1979 was a watershed. Being a first year undergraduate at the London School of Economics, it did not feel a significant year. There was none of the revolutionary fervour of the 1960s of which older people spoke with varying degrees of affection, but it was the year that saw the breakthrough of neo-liberalism in the victory of Margaret Thatcher in the British General Election and the triumph of Islamic fundamentalism in the revolution in Iran.
The political texts we studied were still in the English liberal tradition. There seemed no reason why John Stuart Mill’s ideas of liberty should not be the basis of the ordering of world affairs, an individual being allowed to exercise his or her freedom up to the extent that it did not infringe the freedom of others. The idea that small groups, or even large groups, should presume to impose their codes upon everyone else was alien to such thought of liberty. Yet even in 1979 there were lecturers warning of change – totalitarianism in 1979 meant Soviet Communism but one academic was persistent in his warning of the totalitarianism that would come with theocracy.
Perhaps neo-liberalism caused us to miss what was coming, it seemed to represent the triumph of individualism. There seemed nothing that could trump free market economics, but the changes that began in 1979 continued.

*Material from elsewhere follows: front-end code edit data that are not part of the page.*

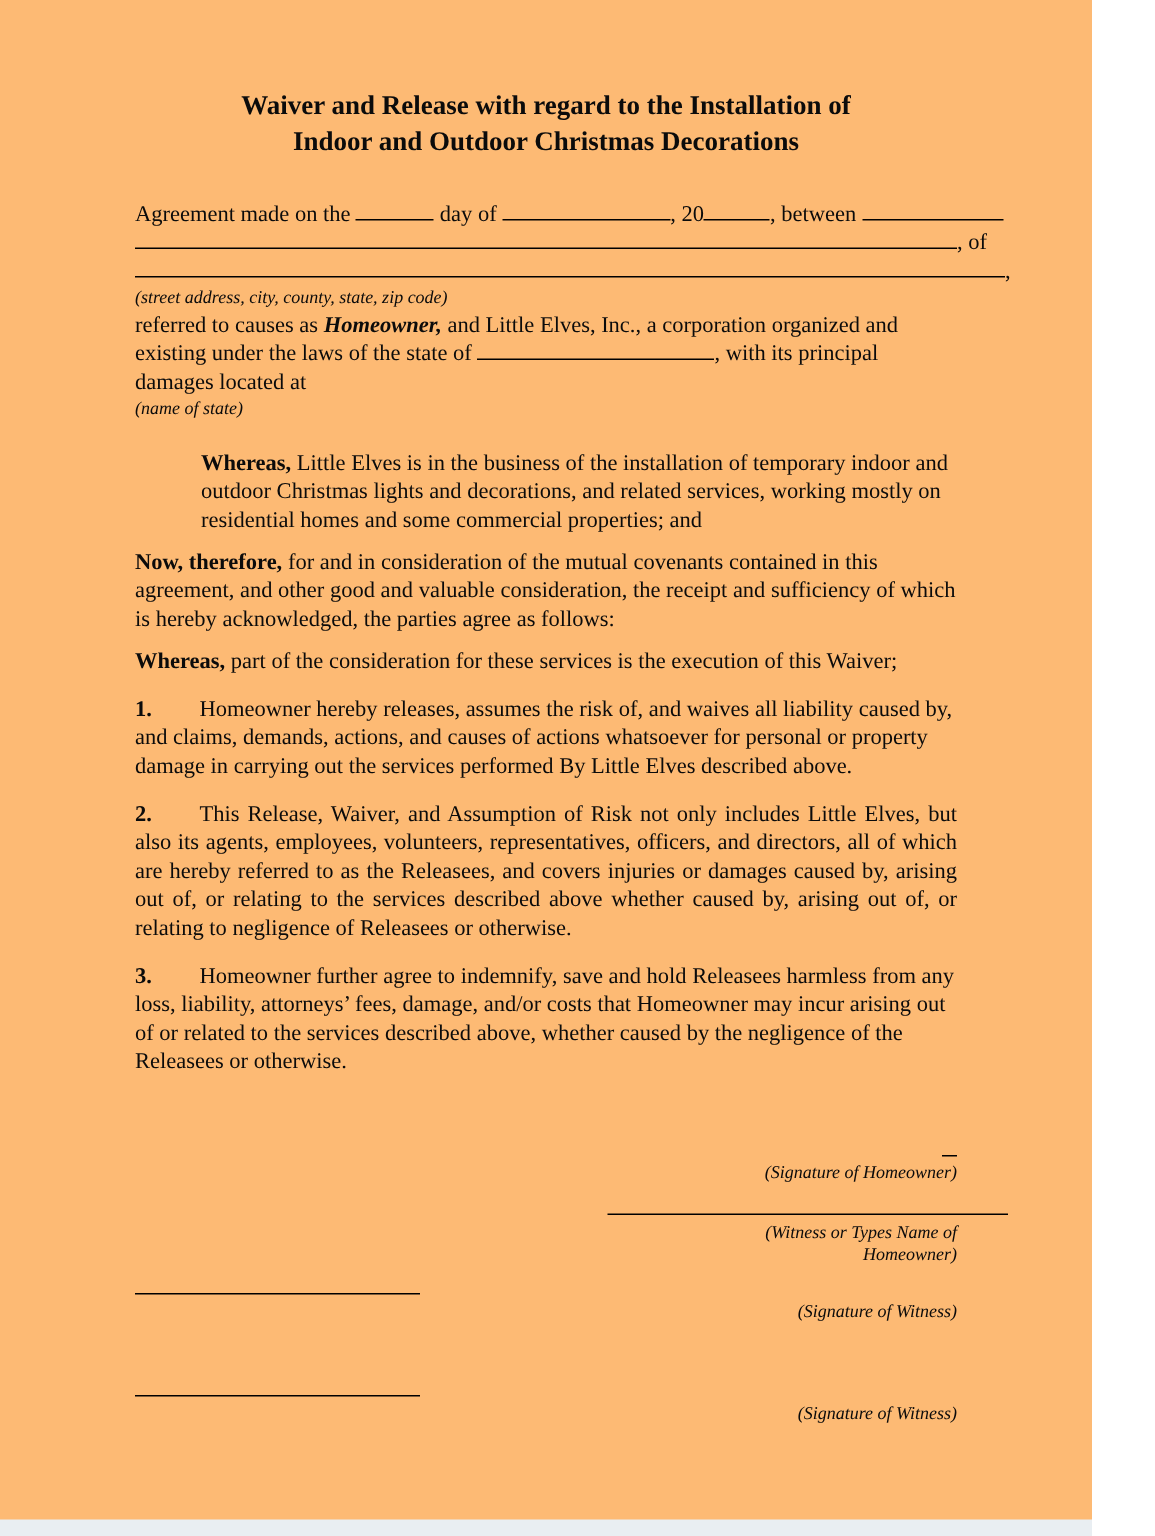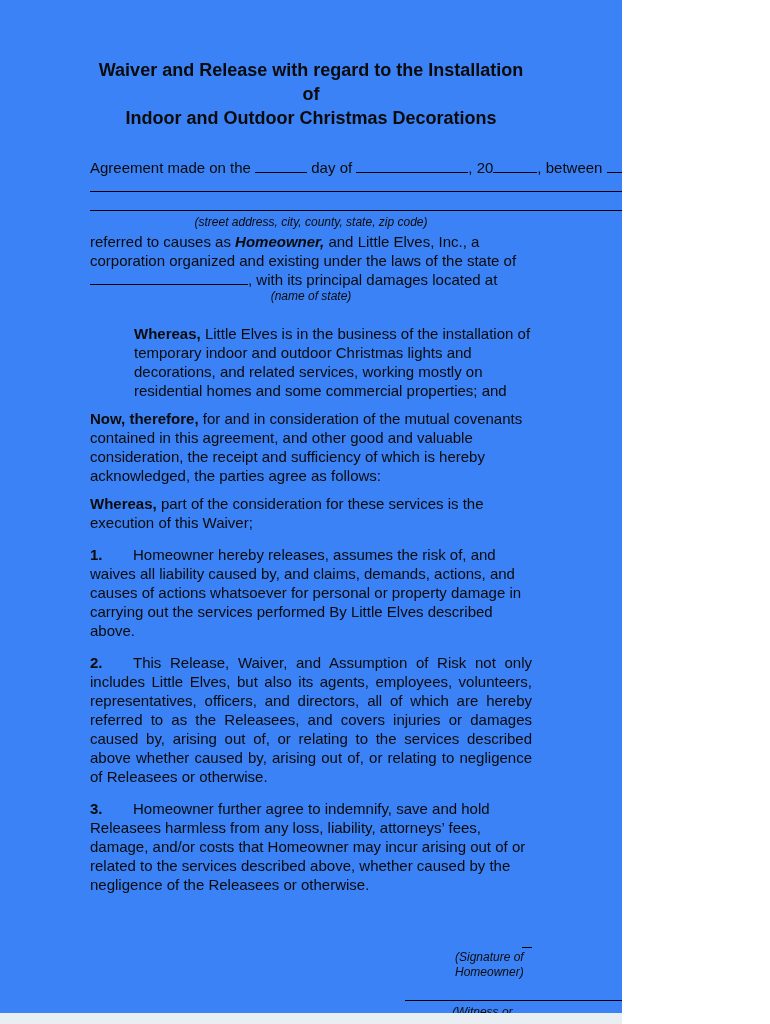--- a/index.html
+++ b/index.html
@@ -6,10 +6,10 @@
   html, body { background: #ffffff; }
   .page {
     position: relative;
-    width: 622px;
+    width: 728px;
     height: 1024px;
-    background: #3b82f6;
-    font-family: Liberation Sans, sans-serif;
+    background: #fdba74;
+    font-family: Liberation Serif, serif;
     font-size: 15px;
     color: #0b0b0b;
     overflow: hidden;

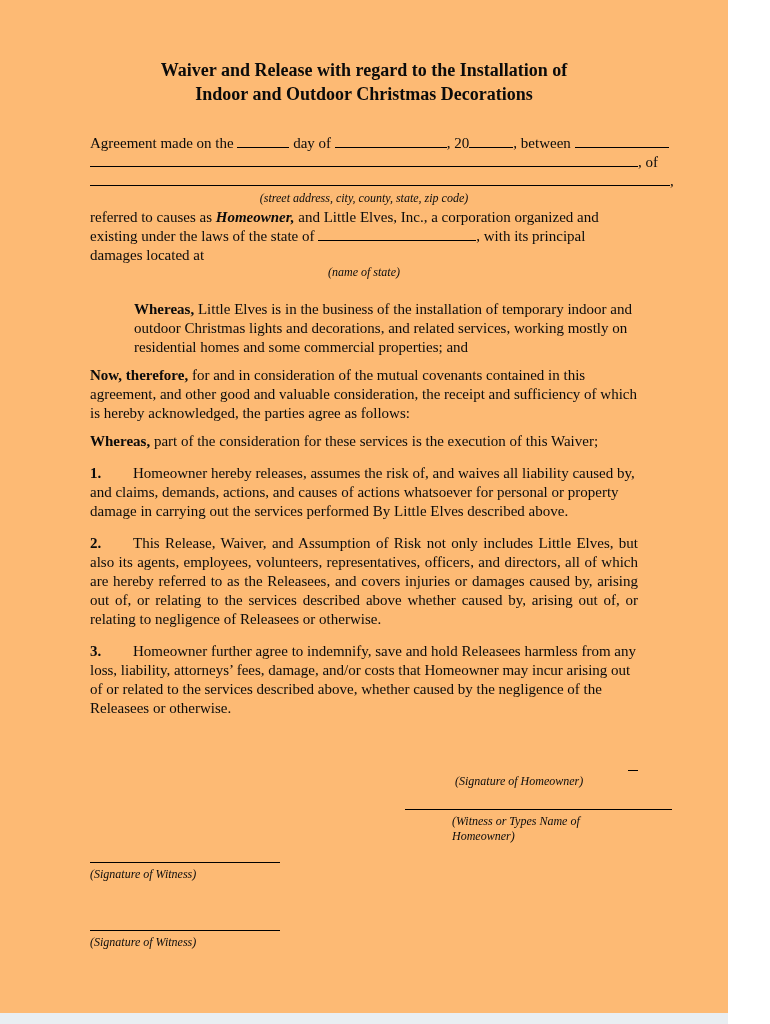--- a/index.html
+++ b/index.html
@@ -43,7 +43,7 @@
     font-size: 12px;
     line-height: 15px;
   }
-  .caption-center { text-align: center; }
+  .caption-center { text-align: left; }
   .caption-indent { margin-left: 78px; margin-top: 2px; }
 
   .bold { font-weight: bold; }

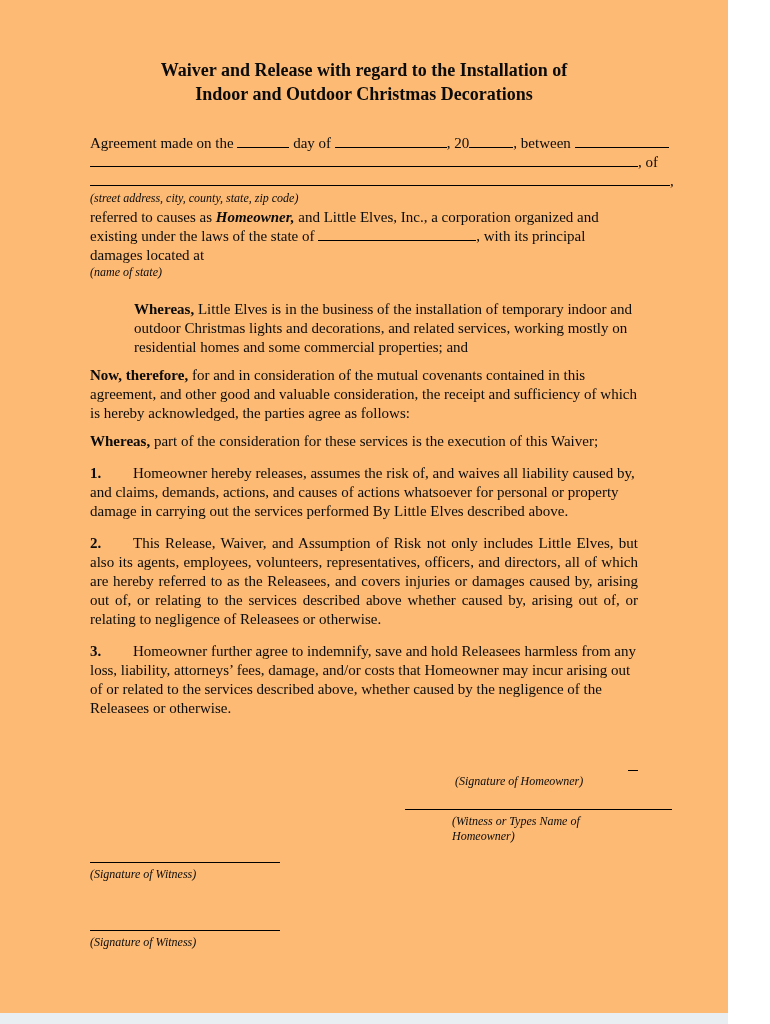--- a/index.html
+++ b/index.html
@@ -58,7 +58,7 @@
     font-weight: bold;
   }
 
-  .sig-block { margin-top: 40px; }
+  .sig-block { margin-top: 40px; text-align: right; }
   .sig-dash-row { text-align: right; height: 14px; }
   .w10 { width: 10px; }
   .sig-caption-homeowner { margin-left: 365px; margin-top: 2px; }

Visiting Vancouver in 2008, I bought a copy of Mark Steyn’s “America Alone.” Steyn is an openly Right wing polemicist and I expected the book to be provocative. He argued in the prologue to his book,
The refined antennae of Western liberals mean that whenever one raises the question of whether there will be any Italians living in the geographical zone marked as Italy a generation or three hence, they cry, “Racism!” To agitate about what proportion of the population is “white” is grotesque and inappropriate. But it’s not about race; it’s about culture. If 100 percent of your population believes in liberal pluralist democracy, it doesn’t matter whether 70 percent of them are “white” or only 5 percent are. But if one part of your population believes in liberal pluralist democracy and the other doesn’t, then it becomes a matter of great importance whether the part that does is 90 percent of the population or only 60 percent, or 50, or 45 percent. Which is why that question lies at the heart of almost any big international news story of recent years-the French riots, the attacks on Danish embassies and consulates over the publication of cartoons of Mohammed, the murder of Dutch filmmaker Theo van Gogh, Turkey’s membership in the European Union, Pakistani riots over Newsweek’s Koran-down-the-toilet story. Whenever I make that point, lefties always respond, “Oh, well, that’s typical right-wing racism.” In fact, it ought to be the Left’s issue. I’m a “social conservative.” When the mullahs take over, I’ll grow my beard a little fuller, get a couple extra wives, and keep my head down. It’s the feminists and gays who’ll have a tougher time. If, say, three of the five judges on the Massachusetts Supreme Court are Muslim, what are the chances of them approving “gay marriage”? That’s the scenario Europe’s looking at a few years down the road.
Steyn’s scenario is still only one possibility; the old fashioned liberty of Mill is not dead. But the events of this week emphasize a need for liberalism to be vigorously defended.